*** Materials provided ***
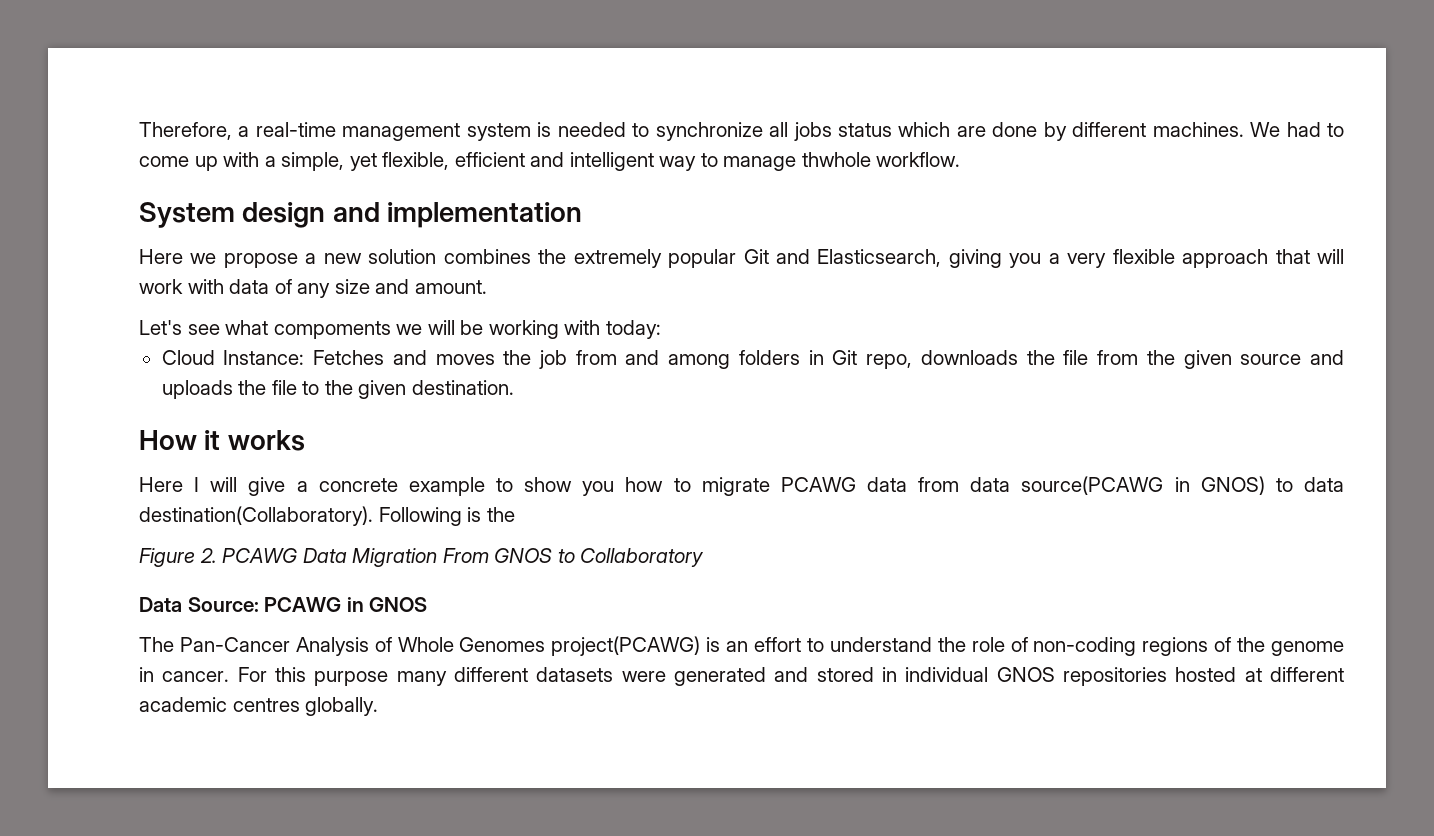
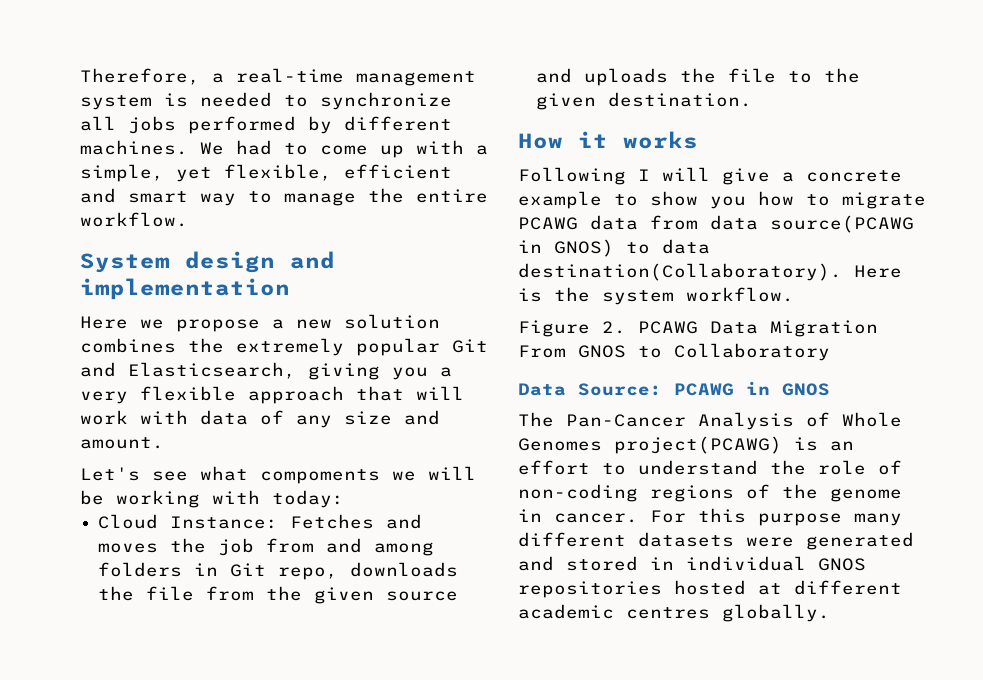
- Therefore, a real-time management system is needed to synchronize all jobs status which are done by different machines.
+ Therefore, a real-time management system is needed to synchronize all jobs performed by different machines.
- We had to come up with a simple, yet flexible, efficient and intelligent way to manage thwhole workflow.
+ We had to come up with a simple, yet flexible, efficient and smart way to manage the entire workflow.
- Here I will give a concrete example to show you how to migrate PCAWG data from data source(PCAWG in GNOS) to data destination(Collaboratory).
+ Following I will give a concrete example to show you how to migrate PCAWG data from data source(PCAWG in GNOS) to data destination(Collaboratory).
- Following is the
+ Here is the system workflow.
*** End of Materials provided ***
**Your task**
Print nothing but the lines from the line with "Following I will" to the last line of the records above. Both of those lines count.

**Output below**
+ Following I will give a concrete example to show you how to migrate PCAWG data from data source(PCAWG in GNOS) to data destination(Collaboratory).
- Following is the
+ Here is the system workflow.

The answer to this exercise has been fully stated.